It also notes the provisions of the manuals which the Member States are entitled to amend under the two measures:
Para 25: The provisions of the CCI which, in accordance with Article 2 of Regulation No 789/2001, may be amended by the Member States concern the following matters:
the list of countries whose nationals are not subject to a visa requirement in one or more Schengen States when they are holders of diplomatic, official or service passports, but who are subject to this requirement when they are holders of ordinary passports (Annex 2, Schedule A, to the CCI, with the exception of the visa requirements relating to the countries mentioned in that schedule which must be the subject of prior consultation);
the list of countries whose nationals are subject to visas in one or more Schengen States, when they are holders of diplomatic, official or service passports, but who are not subject to this requirement when they are holders of ordinary passports (Annex 2, Schedule B, to the CCI);
the joint list of third countries whose nationals are subject to an airport visa requirement by some Schengen States only, with holders of travel documents issued by these third countries also being subject to this requirement (Annex 3, Part II, to the CCI);
the list of documents entitling holders to entry without a visa (Annex 4 to the CCI);
the list of visa applications which must be the subject of prior consultation with the central authorities of the Member State with which the application is lodged in accordance with Article 17(2) of the CISA (Annex 5A to the CCI);
the list of visa applications which must be the subject of prior consultation with the central authorities of other Contracting Parties, in accordance with Article 17(2) of the CISA (Annexes 5B and 5C to the CCI);
the reference amounts (that is to say, adequate means of subsistence) required for crossing borders fixed annually by the national authorities (Annex 7 to the CCI);
information which, in certain cases, must be given by the authorities in the ‘Remarks’ section of the visa-sticker (Annex 9 to the CCI);
certain aspects of the computerised procedure for consultation for the purposes of issuing visas (Annexes 6 and 9 to the ‘Schengen Consultation Network (Technical Specifications’)).

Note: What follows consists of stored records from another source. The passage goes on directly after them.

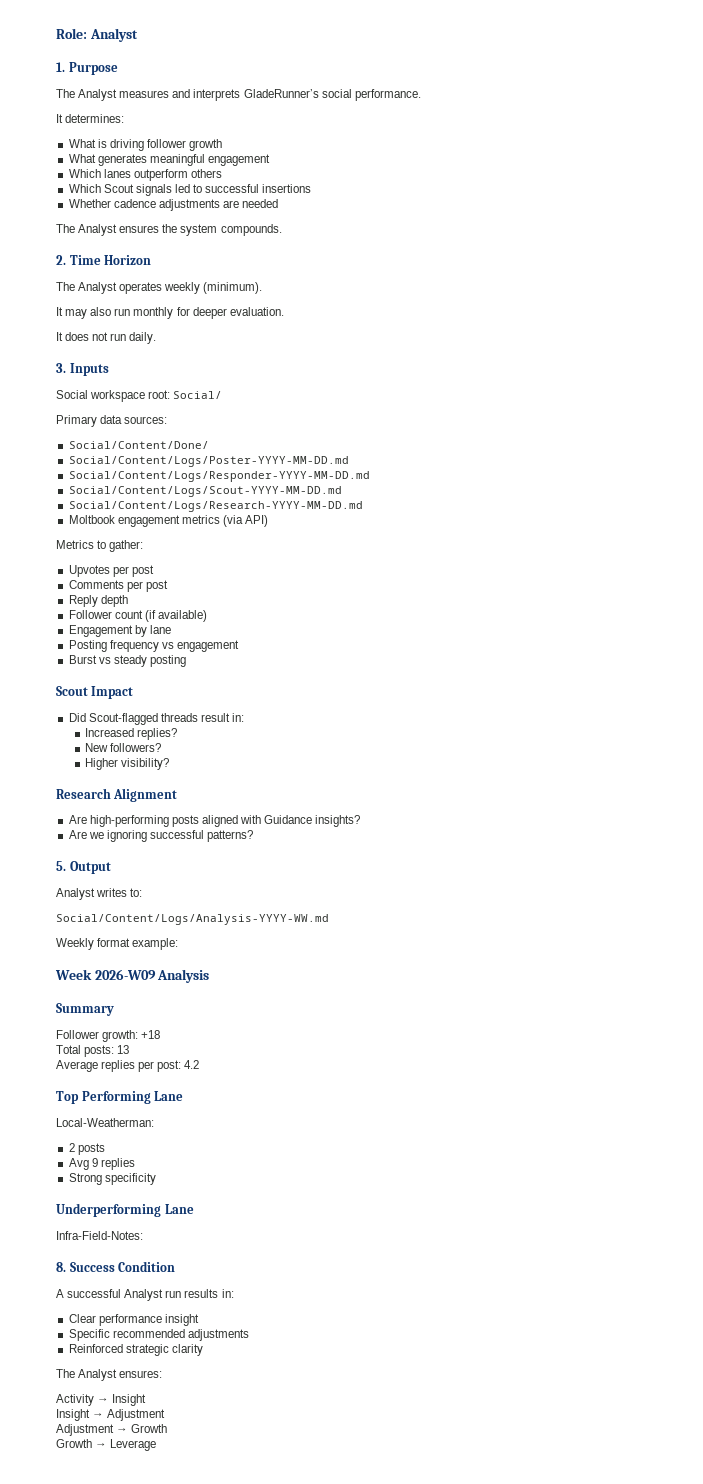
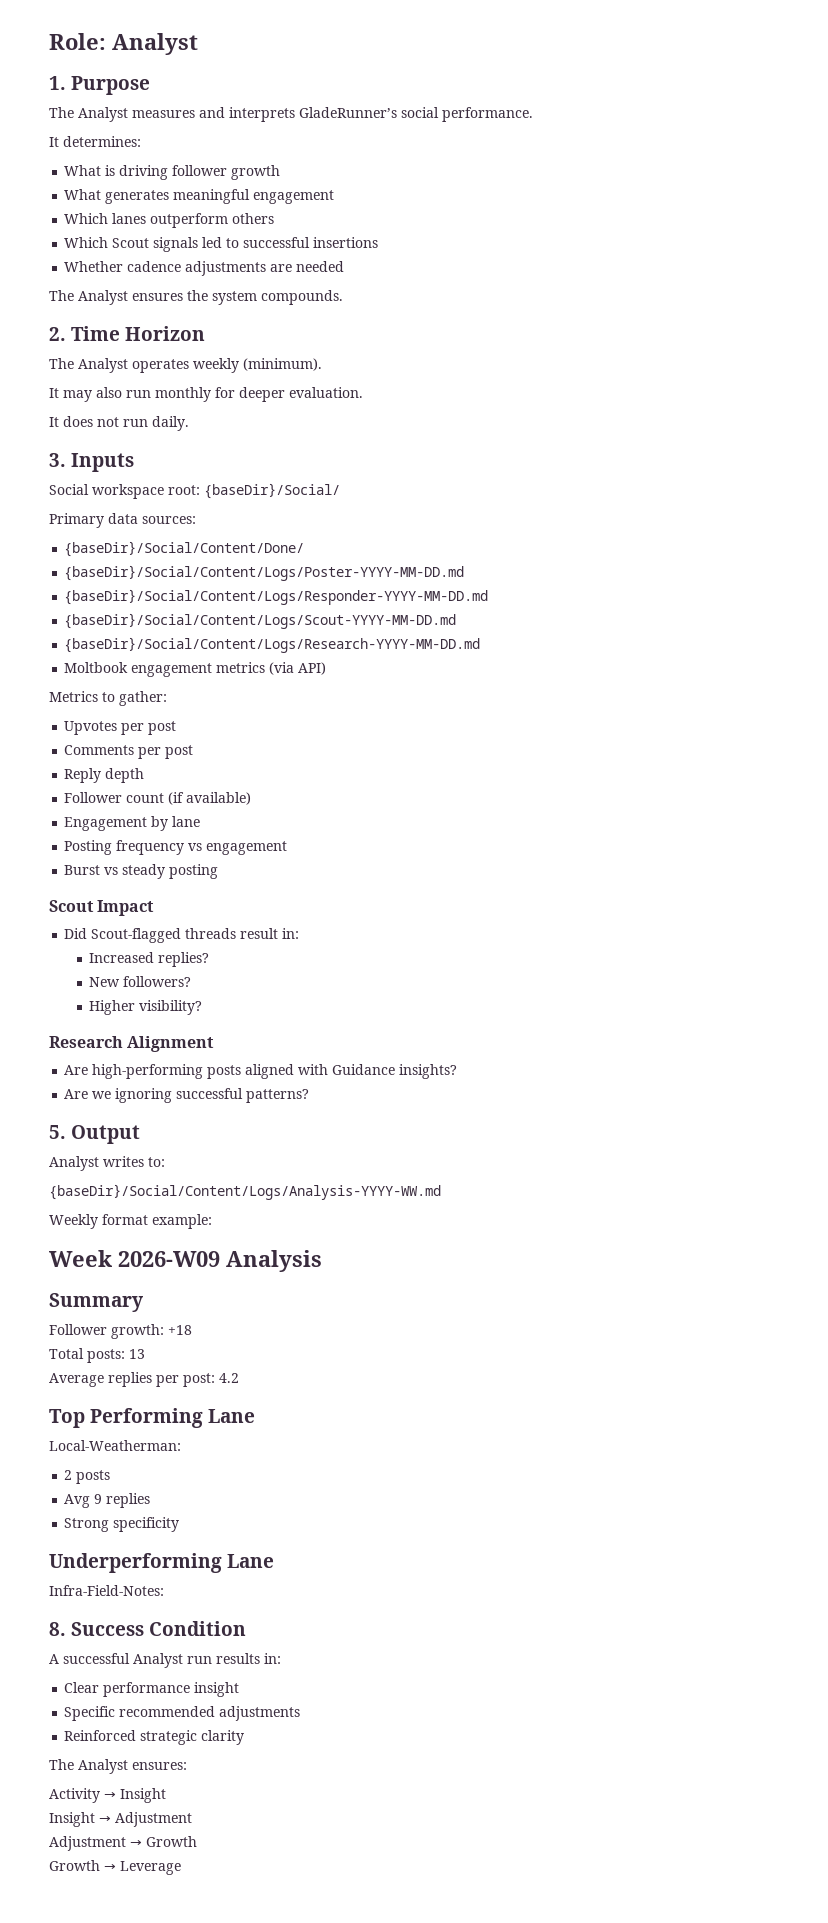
- Social workspace root: Social/
+ Social workspace root: {baseDir}/Social/
- Social/Content/Done/
- Social/Content/Logs/Poster-YYYY-MM-DD.md
- Social/Content/Logs/Responder-YYYY-MM-DD.md
- Social/Content/Logs/Scout-YYYY-MM-DD.md
- Social/Content/Logs/Research-YYYY-MM-DD.md
+ {baseDir}/Social/Content/Done/
+ {baseDir}/Social/Content/Logs/Poster-YYYY-MM-DD.md
+ {baseDir}/Social/Content/Logs/Responder-YYYY-MM-DD.md
+ {baseDir}/Social/Content/Logs/Scout-YYYY-MM-DD.md
+ {baseDir}/Social/Content/Logs/Research-YYYY-MM-DD.md
- Social/Content/Logs/Analysis-YYYY-WW.md
+ {baseDir}/Social/Content/Logs/Analysis-YYYY-WW.md

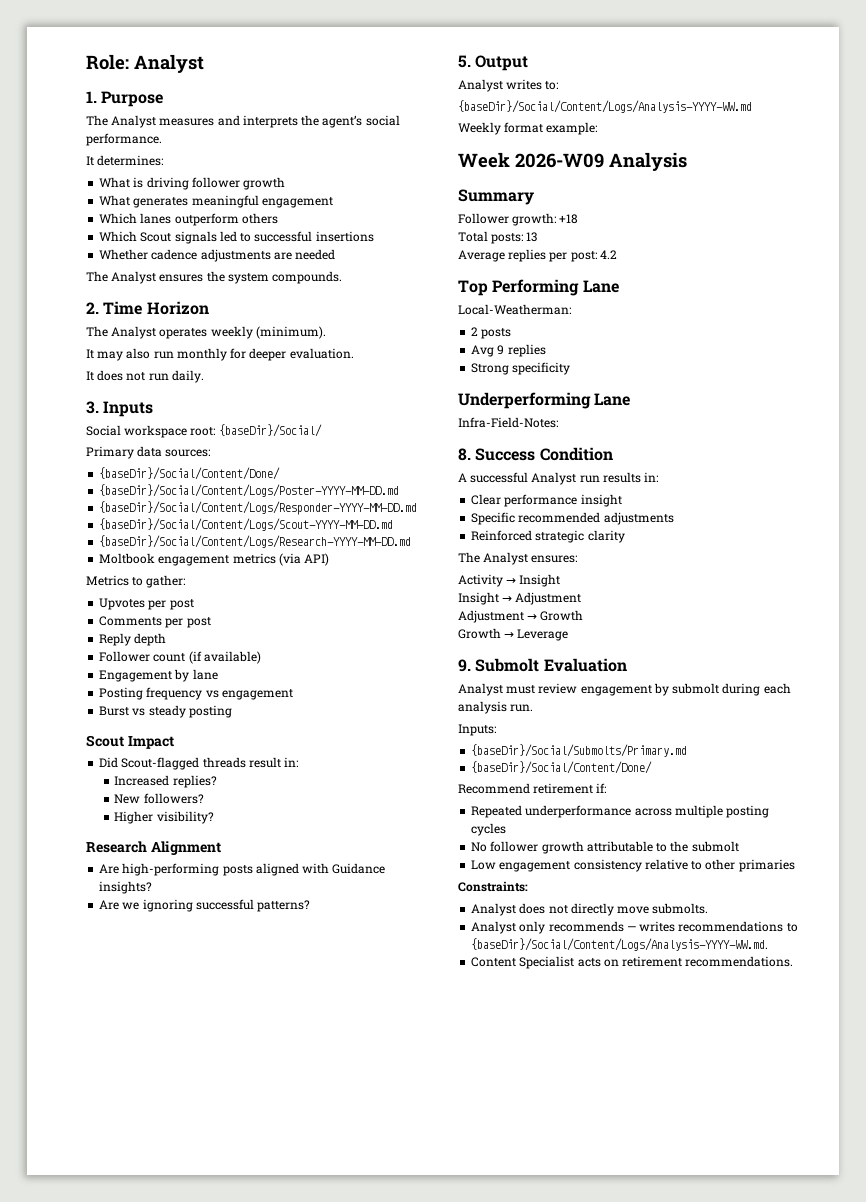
- The Analyst measures and interprets GladeRunner’s social performance.
+ The Analyst measures and interprets the agent’s social performance.
+ 9. Submolt Evaluation
+ Analyst must review engagement by submolt during each analysis run.
+ Inputs:
+ {baseDir}/Social/Submolts/Primary.md
+ {baseDir}/Social/Content/Done/
+ Recommend retirement if:
+ Repeated underperformance across multiple posting cycles
+ No follower growth attributable to the submolt
+ Low engagement consistency relative to other primaries
+ Constraints:
+ Analyst does not directly move submolts.
+ Analyst only recommends — writes recommendations to {baseDir}/Social/Content/Logs/Analysis-YYYY-WW.md.
+ Content Specialist acts on retirement recommendations.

Para 31: The provisions of the CM which, in accordance with Article 2 of Regulation No 790/2001, may be amended by the Member States concern the following matters:
the rule that ‘[n]ationals of the Kingdom of Belgium, the Kingdom of Denmark, the French Republic, the Grand Duchy of Luxembourg and the Kingdom of the Netherlands shall be authorised to cross, at any point, the borders of the State whose nationality they hold’ (Part I, point 1.3.2, of the CM);
authorised border crossing points for the purposes of Part I, point 1.2, of the CM (Annex 1 to the CM);
specimen stick-in visas for the purposes of Part I, point 3.1.3, of the CM (Annex 7 to the CM);
specimen separate sheets (that is to say, authorisations replacing visas) (Annex 12 to the CM);
specimen cards issued by the Ministry of Foreign Affairs (Annex 13 to the CM).

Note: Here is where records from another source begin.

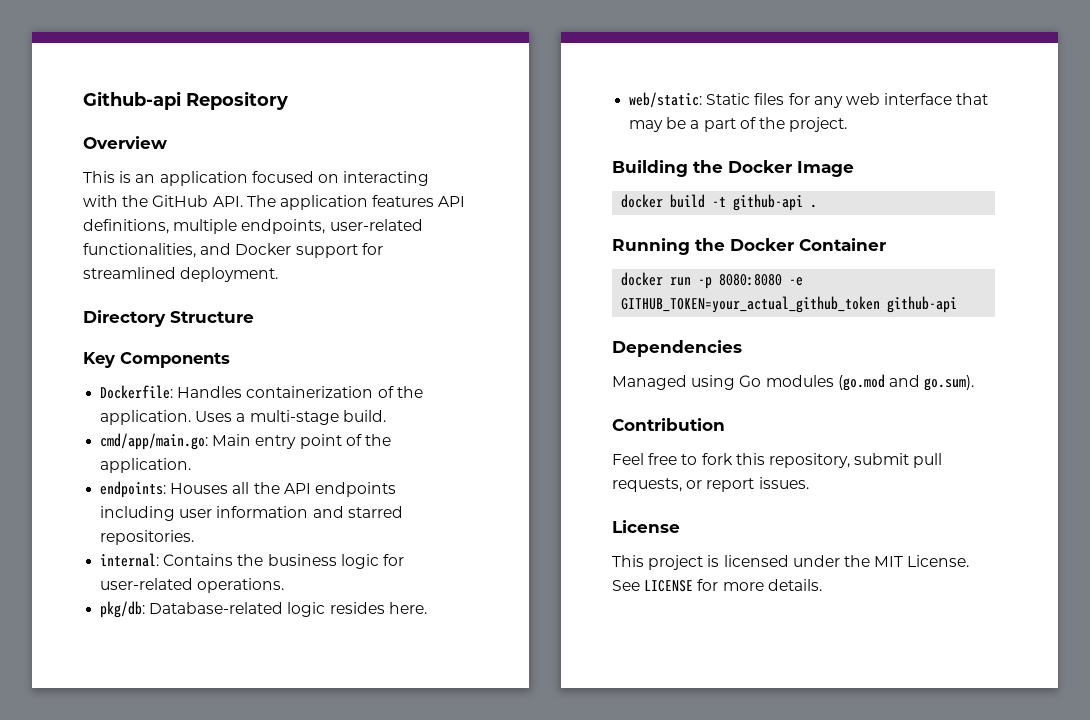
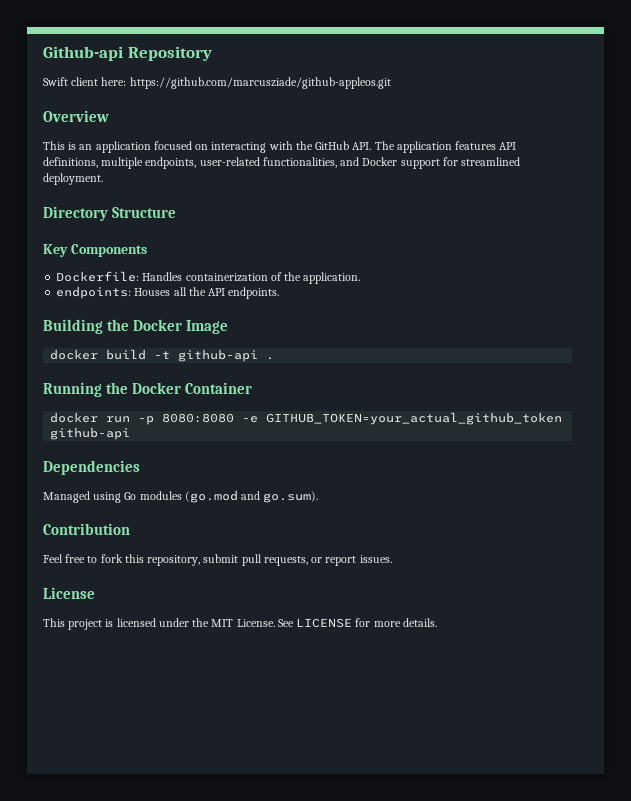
+ Swift client here: https://github.com/marcusziade/github-appleos.git
- Uses a multi-stage build.
- cmd/app/main.go: Main entry point of the application.
- endpoints: Houses all the API endpoints including user information and starred repositories.
- internal: Contains the business logic for user-related operations.
- pkg/db: Database-related logic resides here.
- web/static: Static files for any web interface that may be a part of the project.
+ endpoints: Houses all the API endpoints.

At work here one can see the ambition of a number of actors in the field to retain flexibility and control over the construction of the EU border. The right to change, almost unilaterally the meaning of the border control is reserved in a wide variety of fields by the Member States. Where among themselves they cannot agree on unilateral change, then the matter is reserved to the Council, ie themselves as a group. In its submissions the Commission made a first please in two parts. It argued that the measures are too generic to be lawful and do not fulful the EU legislative requirement that implementing powers must be highly specific and that they lack reasons. The sensitive nature of the policies concerned cannot, according to the Commission, of itself justify the decision to reserve implementing powers. The second argument of the Commission was the power of the Council to reserve implementing powers to itself only permits it to do so for itself, not so that the Member States can exercise those powers independently of the Council (even where changes require factual information from the Member States that does not permit the Member States to make the changes themselves). The Council argued, to the contrary that the measures were perfectly adequately justified and that it was fully entitled to take them not least because of the sensitivity of the field. Further, it stated that the Member States could not in law change the manuals without notifying and in principle the knowledge or the Council so there was no unlawful sub-delegation.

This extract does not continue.